First, the CoT technology may be used in the solving process 21 for the text problem. The CoT is a technology based on the LLM and prompt engineering, and is a technology that presents a flow of thoughts including a process of finding an answer. The CoT enables the interpretation of results by explicitly presenting a solving process for an answer, unlike the existing case in which an inference process for an answer cannot be interpreted and explained because only the answer is provided.
Furthermore, an embodiment of the present disclosure newly proposes a CoI concept by placing emphasis on the solving process 22 of inferring an answer from the image. The CoI means that an answer is inferred and a process thereof is presented as an image based on a figure image of a problem by using a multi-modal image generation model. In an intermediate process of the CoT, when a button called “Generate a figure” is clicked on, a multi-modal image generation model may generate and present a solving process image based on a solving process that has been described as text. This enables a solving process for a problem to be more intuitively understood.
Hereinafter, a system 100 for problem inference based on multi-modal generative AI according to an embodiment of the present disclosure is explained with reference to
The system 100 for problem inference based on multi-modal generative AI according to an embodiment of the present disclosure includes a communication module 110, memory 120, and a processor 130.
The communication unit 110 receives question information including an image and text. The communication unit 110 may include both a wired communication module and a wireless communication module. The wired communication module may be implemented as a power line communication device, a telephone line communication device, cable home (MoCA), Ethernet, IEEE1294, an integrated wired home network, or an RS-485 controller. Furthermore, the wireless communication module may be constructed as a module for implementing a function, such as a wireless LAN (WLAN), Bluetooth, an HDR WPAN, UWB, ZigBee, impulse radio, a 60GHz WPAN, binary-CDMA, a wireless USB technology, a wireless HDMI technology, 5th generation (5G) communication, long term evolution-advanced (LTE-A), long term evolution (LTE), or wireless fidelity (Wi-Fi).
The memory 120 stores a pre-constructed problem solving template, a pre-trained formal language inference unit, a multi-modal image generation model, and a multi-modal text generation model, and stores a program for generating text or image-based inference information. In this case, the memory 120 commonly refers to a nonvolatile storage device that retains information stored therein although power is not supplied to the nonvolatile storage device and a volatile storage device. For example, the memory 120 may include NAND flash memory such as a compact flash (CF) card, a secure digital (SD) card, a memory stick, a solid-state drive (SSD), and a micro SD card, a magnetic computer memory device such as a hard disk drive (HDD), and an optical disc drive such as CD-ROM and DVD-ROM.

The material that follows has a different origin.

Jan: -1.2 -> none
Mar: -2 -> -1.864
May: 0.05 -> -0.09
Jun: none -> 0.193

The processor 130 may control at least another component (e.g., a hardware or software component) of the system 100 for problem inference based on multi-modal generative AI by executing software, such as a program, and may perform various data processing or operations.

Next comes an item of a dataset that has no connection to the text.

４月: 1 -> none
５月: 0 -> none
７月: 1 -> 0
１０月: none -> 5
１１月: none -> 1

Hereinafter, a method that is performed by the system 100 for problem inference based on multi-modal generative AI according to an embodiment of the present disclosure is described with reference to
In the method for problem inference based on multi-modal generative AI according to the first embodiment of the present disclosure, first, question information including an image and text is received (S110). In this case, the question information consists of image question information 10a and text question information 10b.
Next, formal languages 40 are generated (S120) by parsing (12 and 11) the image question information 10a and the text question information 10b, respectively, based on a pre-constructed problem solving template 30. In this case, the formal language 40 defines a structure and format of the question information, and may be used in an inference and solving process. The formal language 40 needs to be described in a format that has been defined in the problem solving template 30. The parsing 12 of the image question information 10a and the parsing 11 of the text question information 10b are each a process for extracting and understanding meaningful information in each modality. A method based on a rule or a method based on deep learning may be used in the parsing.

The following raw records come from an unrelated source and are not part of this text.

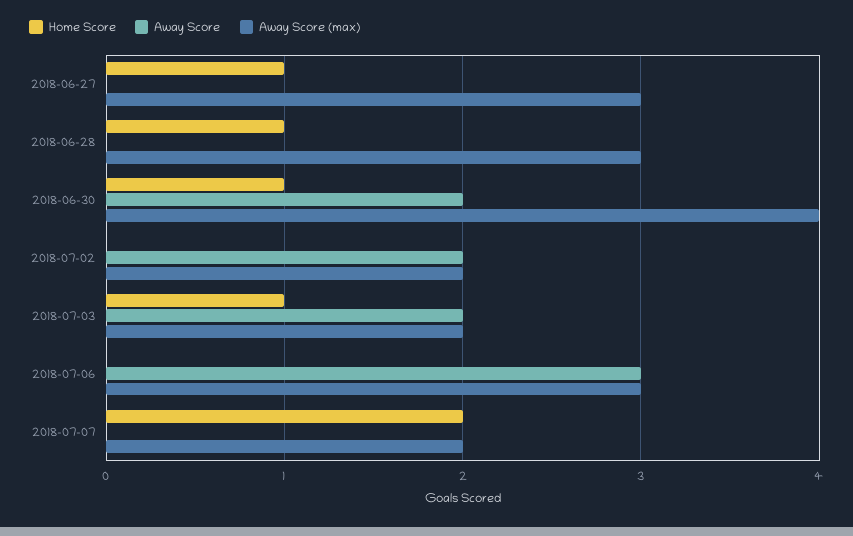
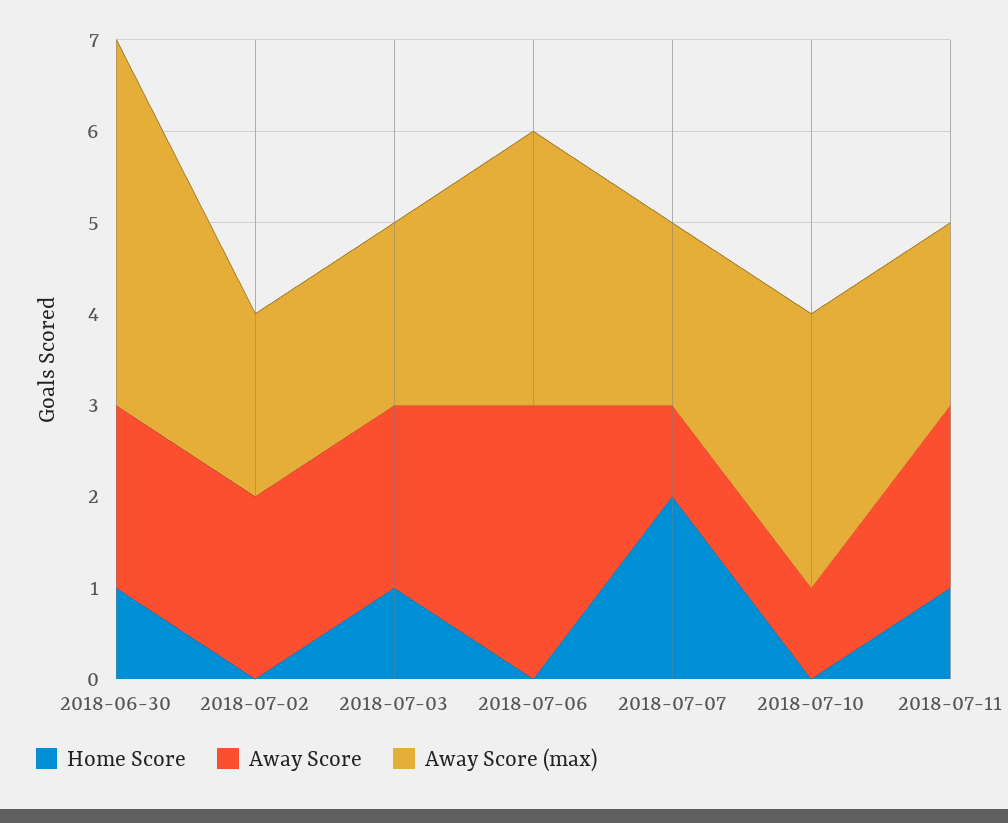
Home Score, 2018-06-27: 1 -> none
Away Score, 2018-06-27: 0 -> none
Away Score (max), 2018-06-27: 3 -> none
Home Score, 2018-06-28: 1 -> none
Away Score, 2018-06-28: 0 -> none
Away Score (max), 2018-06-28: 3 -> none
Away Score, 2018-07-07: 0 -> 1
Home Score, 2018-07-10: none -> 0
Away Score, 2018-07-10: none -> 1
Away Score (max), 2018-07-10: none -> 3
Home Score, 2018-07-11: none -> 1
Away Score, 2018-07-11: none -> 2
Away Score (max), 2018-07-11: none -> 2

As an embodiment, referring to
Methodology using a knowledge-augmented language model (LM) is used in this process. This enables the decoder to generate the formal language defined in the problem solving template 30 by enhancing information on a text input by considering the problem solving template 30 as knowledge.
As an embodiment, referring to
In this case, each of the text-to-text generative model 11 and the image-to-text generative model 12 is a fine-tuned model that is specially adjusted to be suitable for a given task by using the pre-constructed problem solving template 30 and training data.
Referring back to
Thereafter, image-based inference information is generated (S140) by inputting the text-based intermediate inference information, the text question information, and the image question information to a multi-modal image generation model.
Referring to the example of
Thereafter, text-based inference information is generated by inputting the text-based intermediate inference information, the image-based inference information, and the text question information to a multi-modal text generation model (S150).
Referring to the example of
As described above, an embodiment of the present disclosure can improve the accuracy of results and the reliability of a solving process by mutually supplementing the results of CoT and CoI through the multi-modal image generation model 60 and the multi-modal text generation model 70.
As an embodiment, the multi-modal image generation model receives the text-based intermediate inference information 21a (i.e., the intermediate results of CoT), the text question information 10b, and the image question information 10a.
Thereafter, the multi-modal image generation model performs the text embedding 91 on the text-based intermediate inference information 21a and the text question information 10b because the text-based intermediate inference information 21a and the text question information 10b are text, and performs the image embedding 92 on the image question information 10a.
Thereafter, the results of the text embedding and the image embedding are input to the encoder that constitutes the multi-modal image generation model 60. The image-based inference information 22a may be generated by inputting the results of the output from the encoder to the decoder.
As an embodiment, in an opposite case, the multi-modal text generation model receives the text-based intermediate inference information 21a, the image-based inference information 22a, and the text question information 10b.
Thereafter, the multi-modal text generation model performs the text embedding on the text-based intermediate inference information 21a and the text question information 10b because the text-based intermediate inference information 21a and the text question information 10b are text, and performs the image embedding on the image-based inference information 22a.
Thereafter, the results of the text embedding and the image embedding are input to the encoder that constitutes the multi-modal text generation model 70. The text-based inference information 21b, that is, next results of CoT, may be generated by inputting the results of the output from the encoder to the decoder.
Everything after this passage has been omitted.